**Task brief:** When a record contains an image, skip the image and retype the rest of that record exactly.

++++++++++

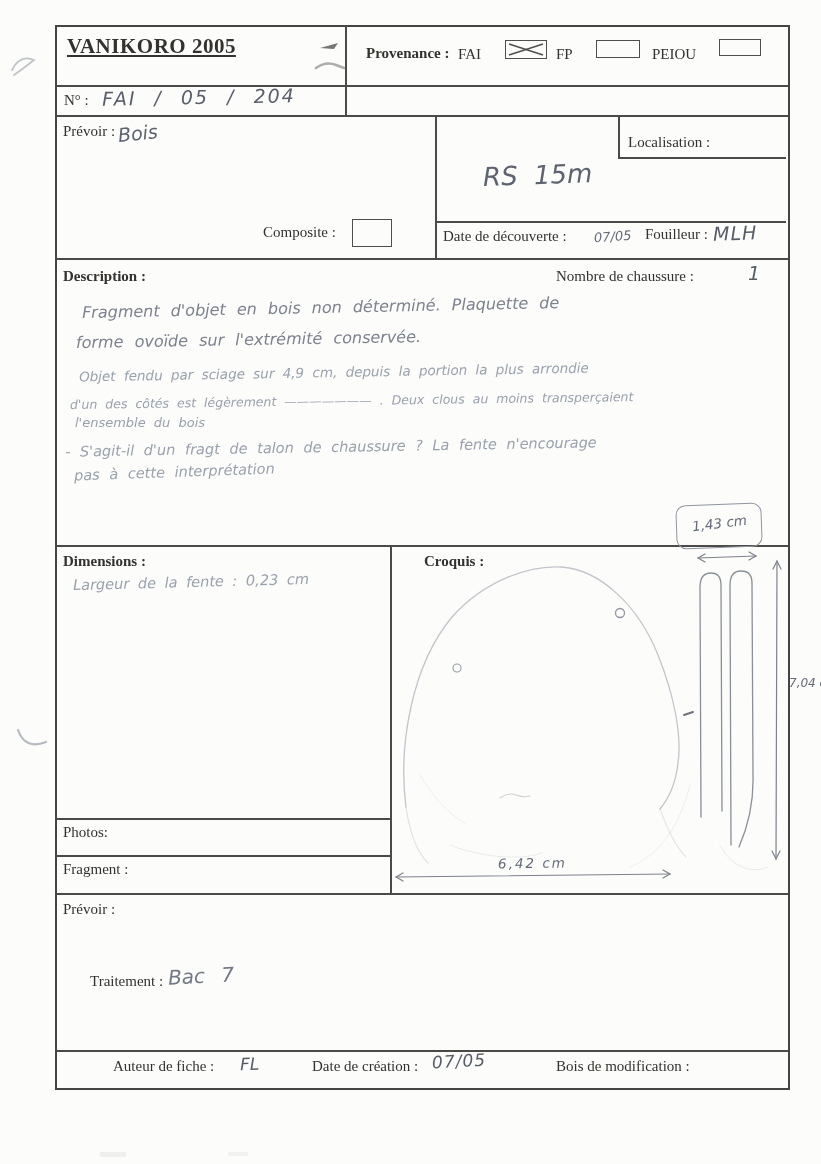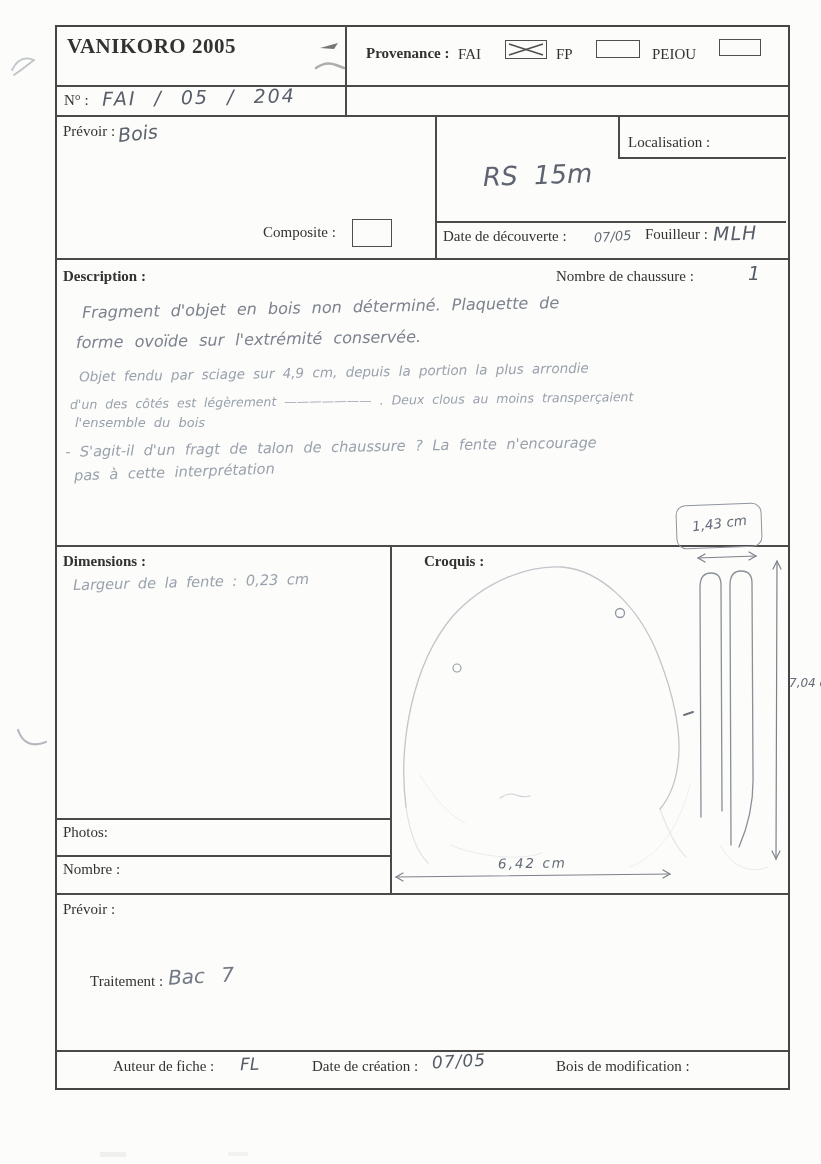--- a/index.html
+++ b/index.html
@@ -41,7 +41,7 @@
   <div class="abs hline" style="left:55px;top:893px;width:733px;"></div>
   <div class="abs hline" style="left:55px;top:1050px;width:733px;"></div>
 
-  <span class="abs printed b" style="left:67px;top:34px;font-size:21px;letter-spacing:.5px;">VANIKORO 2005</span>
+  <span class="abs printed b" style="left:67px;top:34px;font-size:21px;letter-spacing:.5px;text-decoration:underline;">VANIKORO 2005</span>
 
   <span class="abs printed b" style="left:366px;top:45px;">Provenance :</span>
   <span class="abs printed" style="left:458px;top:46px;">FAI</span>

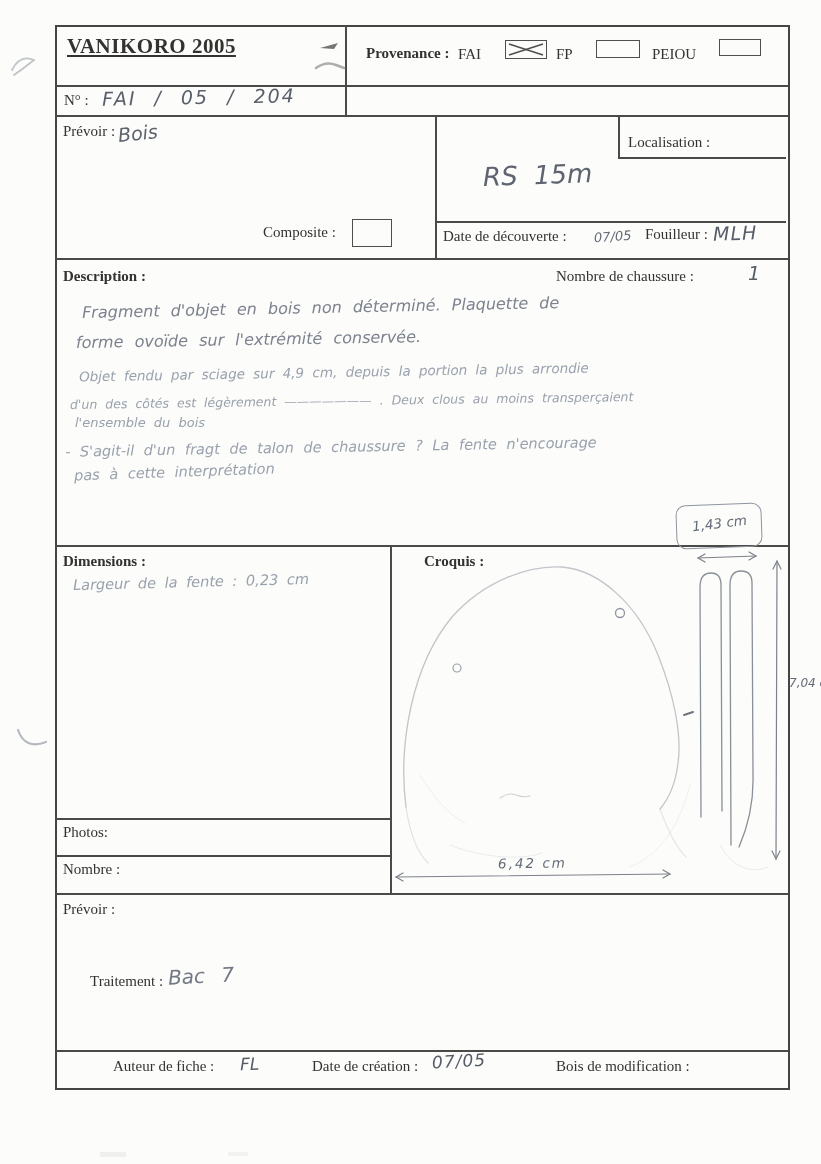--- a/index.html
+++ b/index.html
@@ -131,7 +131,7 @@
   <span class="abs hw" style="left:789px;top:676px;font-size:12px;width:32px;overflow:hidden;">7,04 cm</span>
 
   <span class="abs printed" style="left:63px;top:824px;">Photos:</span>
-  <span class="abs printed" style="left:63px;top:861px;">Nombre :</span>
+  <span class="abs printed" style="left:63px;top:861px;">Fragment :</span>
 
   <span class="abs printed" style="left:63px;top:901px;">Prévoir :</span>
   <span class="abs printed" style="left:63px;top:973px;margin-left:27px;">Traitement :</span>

++++++++++

**Solution to this problem:**
--- a/index.html
+++ b/index.html
@@ -41,7 +41,7 @@
   <div class="abs hline" style="left:55px;top:893px;width:733px;"></div>
   <div class="abs hline" style="left:55px;top:1050px;width:733px;"></div>
 
-  <span class="abs printed b" style="left:67px;top:34px;font-size:21px;letter-spacing:.5px;">VANIKORO 2005</span>
+  <span class="abs printed b" style="left:67px;top:34px;font-size:21px;letter-spacing:.5px;text-decoration:underline;">VANIKORO 2005</span>
 
   <span class="abs printed b" style="left:366px;top:45px;">Provenance :</span>
   <span class="abs printed" style="left:458px;top:46px;">FAI</span>

--- a/index.html
+++ b/index.html
@@ -131,7 +131,7 @@
   <span class="abs hw" style="left:789px;top:676px;font-size:12px;width:32px;overflow:hidden;">7,04 cm</span>
 
   <span class="abs printed" style="left:63px;top:824px;">Photos:</span>
-  <span class="abs printed" style="left:63px;top:861px;">Nombre :</span>
+  <span class="abs printed" style="left:63px;top:861px;">Fragment :</span>
 
   <span class="abs printed" style="left:63px;top:901px;">Prévoir :</span>
   <span class="abs printed" style="left:63px;top:973px;margin-left:27px;">Traitement :</span>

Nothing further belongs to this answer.